In January of 2007, freshman Democratic congresswoman Kirsten Gillibrand became the first member of the House of Representatives to post her daily schedule on her official web site, a historic step for transparency in Congress. At the time, many feared that this level of transparency would harm her reelection prospects in a mostly Republican district. Those fears turned out to be wrong. Last night, every non-retiring candidate posting their daily schedule online was reelected to Congress, proving that transparency does not harm electoral prospects.
Since Rep. Gillibrand’s daily schedule went online, eight other lawmakers (including Sen. Jon Tester, the first senator to post a daily schedule) began posting daily schedules – you can view a map of their meetings here. They include Reps. John Doolittle, Dennis Rehberg, Kathy Castor, Jan Schakowsky, and John Yarmuth and Sens. Tester, Max Baucus, and Bill Nelson. Of these lawmakers, Rep. Doolittle retired and Sens. Tester and Nelson were not up for reelection. Reps. Rehberg, Castor, Schakowsky, and Yarmuth and Sen. Baucus all joined Rep. Gillibrand in winning reelection.
From her first day, Rep.
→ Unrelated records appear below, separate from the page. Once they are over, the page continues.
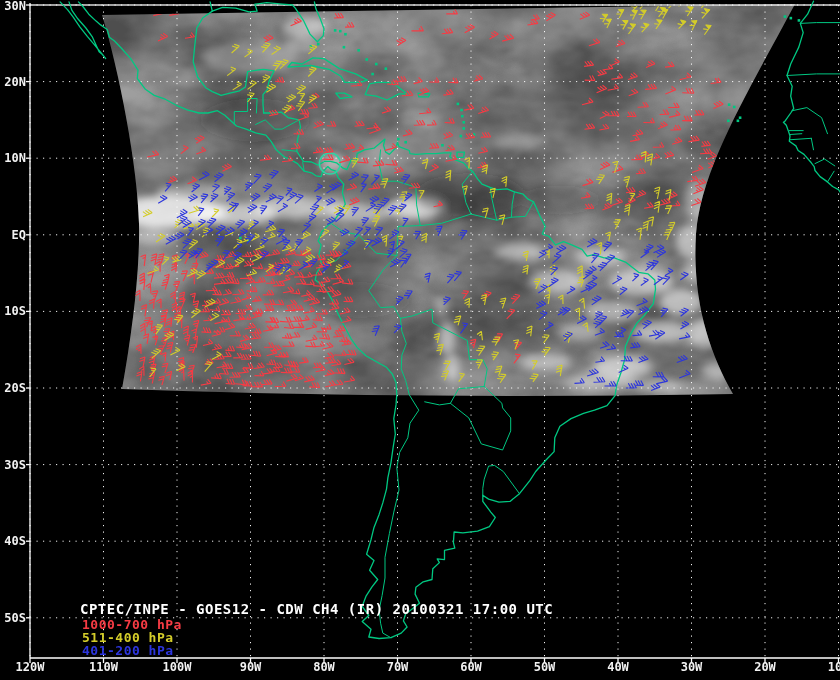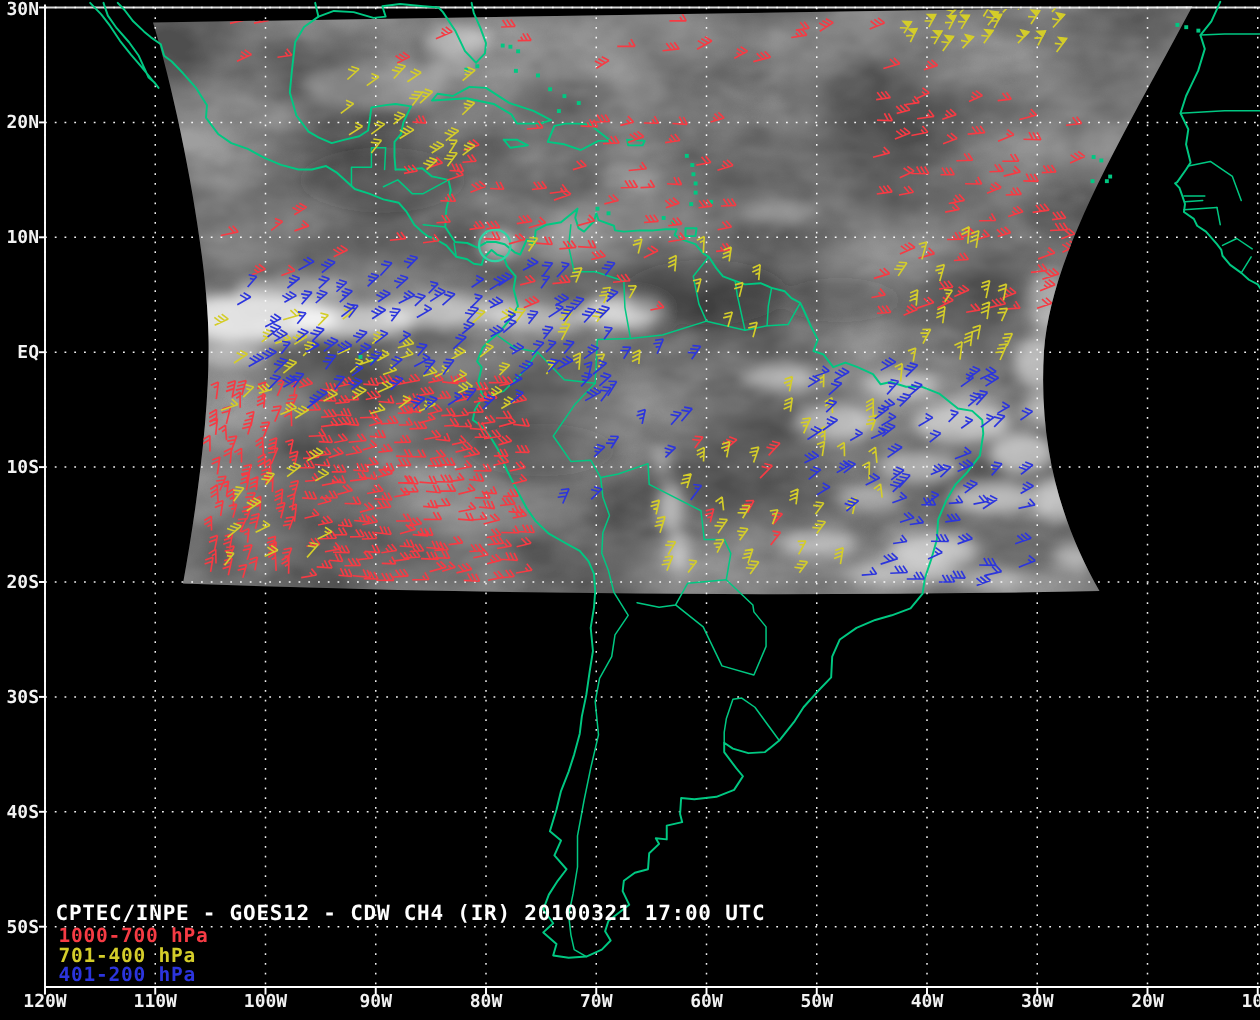--- a/index.html
+++ b/index.html
@@ -6,7 +6,7 @@
   .screen{position:relative;width:840px;height:680px;background:#000;overflow:hidden;
           font-family:"DejaVu Sans Mono",monospace;}
   svg{position:absolute;left:0;top:0;}
-  .overlay-text{position:absolute;white-space:pre;letter-spacing:.5px;}
+  .overlay-text{position:absolute;white-space:pre;letter-spacing:.5px;margin-left:43px;}
   .product-title{left:37px;top:601px;font-size:14px;font-weight:bold;color:#fff;}
   .legend{left:0;top:0;position:absolute;}
   .legend-item{position:absolute;left:39px;font-size:13px;font-weight:bold;line-height:13px;}

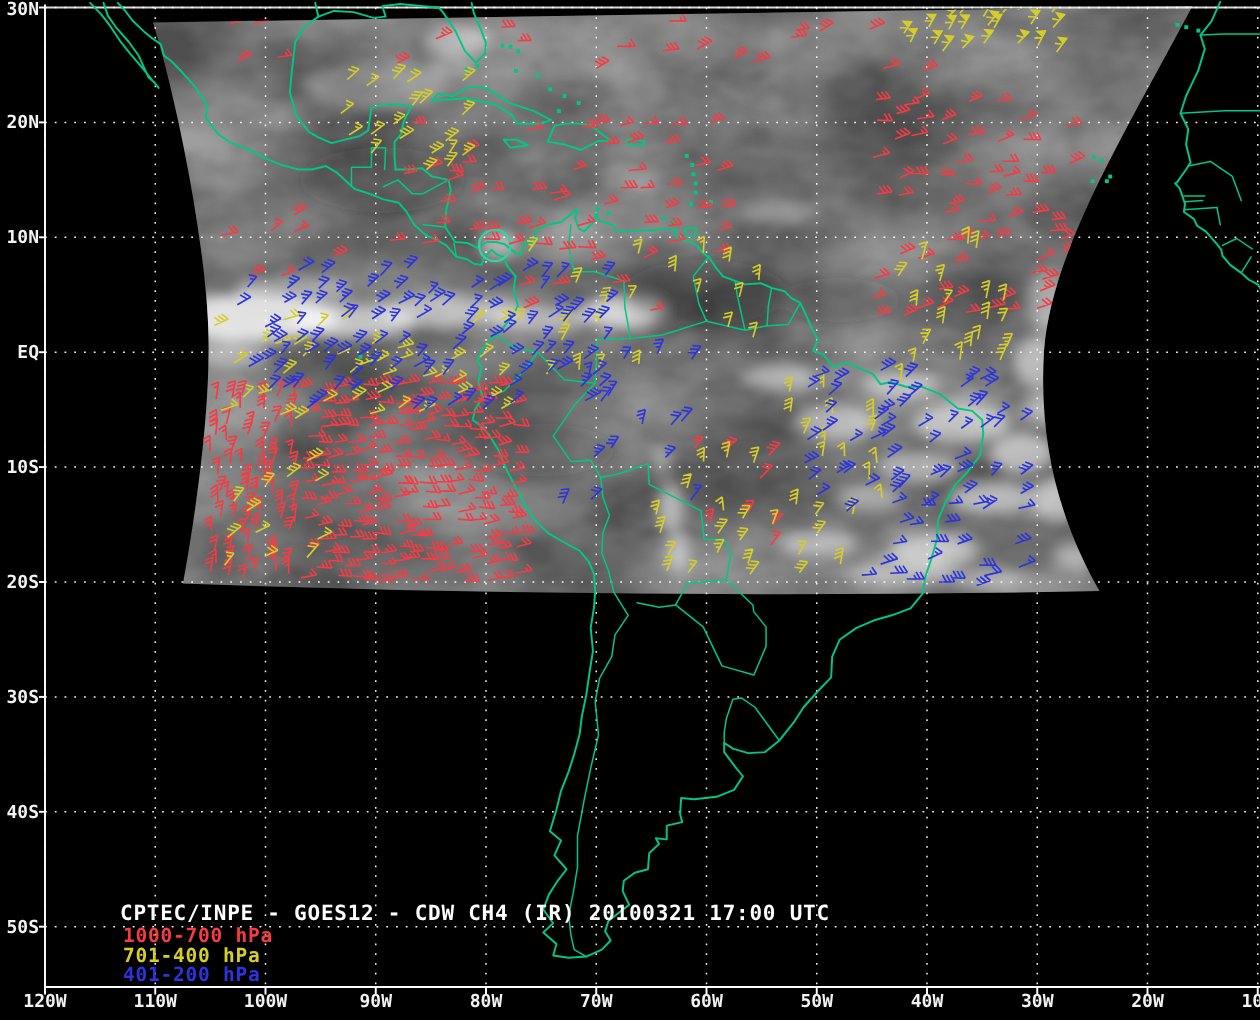--- a/index.html
+++ b/index.html
@@ -282,7 +282,7 @@
   <div class="overlay-text product-title">CPTEC/INPE - GOES12 - CDW CH4 (IR) 20100321 17:00 UTC</div>
   <div class="legend">
     <div class="overlay-text legend-item li0" style="color: rgb(246, 59, 68);">1000-700 hPa</div>
-    <div class="overlay-text legend-item li1" style="color: rgb(212, 205, 42);">701-400 hPa</div>
+    <div class="overlay-text legend-item li1" style="color: rgb(212, 205, 42);">511-400 hPa</div>
     <div class="overlay-text legend-item li2" style="color: rgb(44, 53, 221);">401-200 hPa</div>
   </div>
 </div>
Gillibrand has been a leader on operating a unilaterally transparent congressional office. Aside from posting her daily schedule, she was among the first lawmakers to post on her web site a list of her earmark requests and her personal financial disclosure. Since then, unilateral transparency (the disclosure of information not required by laws or congressional rules) has become much more prevalent throughout the House and Senate.
Today, over forty lawmakers disclose their earmark requests to some degree, while dozens more provide some lesser form of earmark disclosure. Others post their personal financial disclosures and travel reports.
The movement towards transparency continues unabated. The proven ability of transparent lawmakers to win reelection provides further space for more lawmakers to operate in an open and transparent manner.